Modified bentonites for anti–seepage system application has been attracting global attentions. At the same time, the performances of modified bentonite containing retardation barrier exposed to organic–heavy metal pollutants have not been fully reported. In this study, the adsorption performances (one of the key evaluation indicators of retardation barrier) of nine kinds of commonly used modified bentonites on multiple contaminants were comparatively investigated. The X–ray diffraction (XRD) and Fourier transform infrared spectroscopy (FTIR) analyses were also performed to unravel the adsorption mechanisms.
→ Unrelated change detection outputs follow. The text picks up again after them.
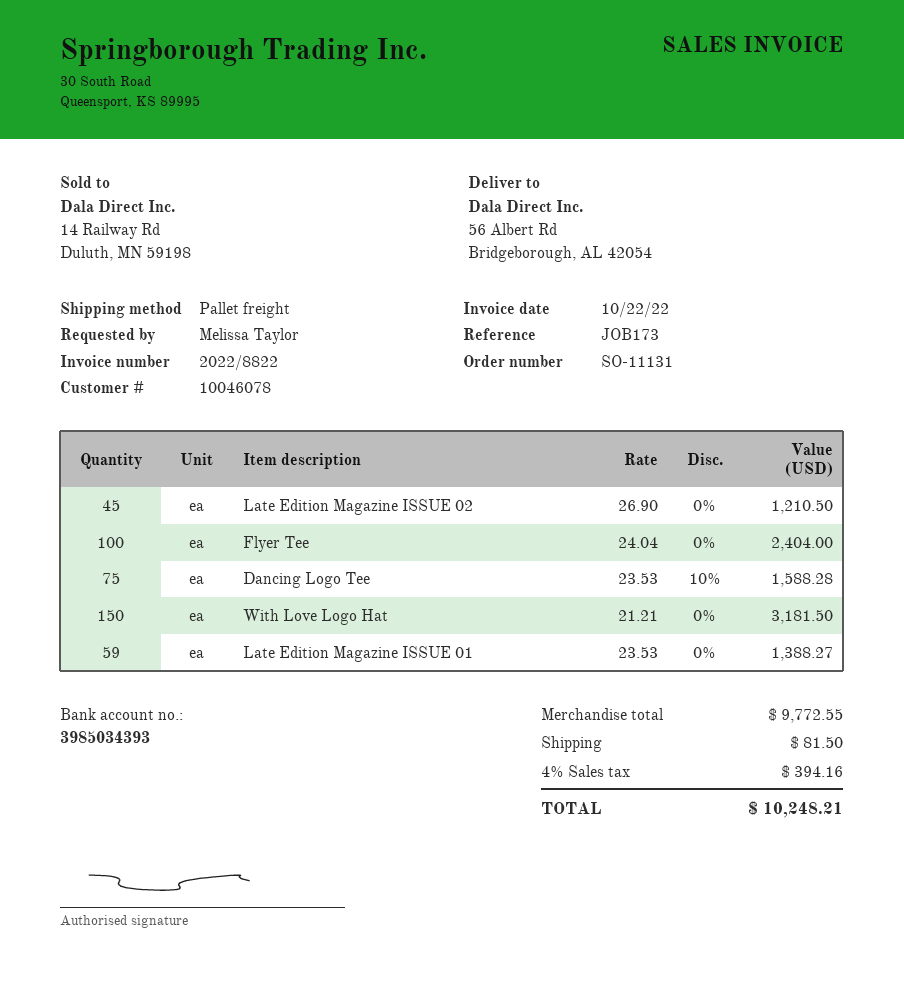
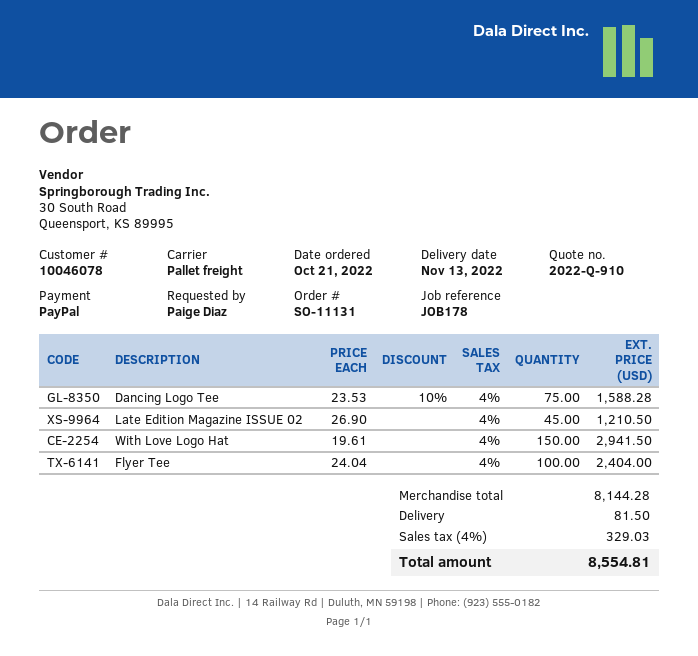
reference: JOB173 -> JOB178
ordered by: Melissa Taylor -> Paige Diaz
With Love Logo Hat: 150 x 21.21 = 3181.50 -> 150 x 19.61 = 2941.50
Late Edition Magazine ISSUE 01: 59 x 23.53 = 1388.27 -> none
subtotal: 9772.55 -> 8144.28
tax: 4% = 394.16 -> 4% = 329.03
total: 10248.21 -> 8554.81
Results show that the adsorption of modified bentonites on phenol and Pb(II) follows the order of SB–16 > PVA > CTAB > APAM > CTAB + PAC > PAC > CPAM > CTAB + PAC > CTAB + CPAM + APAM. Among all the samples, the bentonite modified with SB–16 showed the highest adsorption capacities for phenol and Pb(II). The surfactant molecules inserted in the interlayer space of montmorillonite increase the substrate spacing, which changes the structural properties of the bentonite from hydrophilic to hydrophobic and increases the adsorption of organic contaminants. On the other hand, the polymer has functional groups such as hydroxyl and carboxyl that can form a spatial three–dimensional cross–linking structure on the bentonite surface, providing more adsorption sites for heavy metal ions. These findings indicate the potential industrial applications of modified bentonite in a contaminant barrier system.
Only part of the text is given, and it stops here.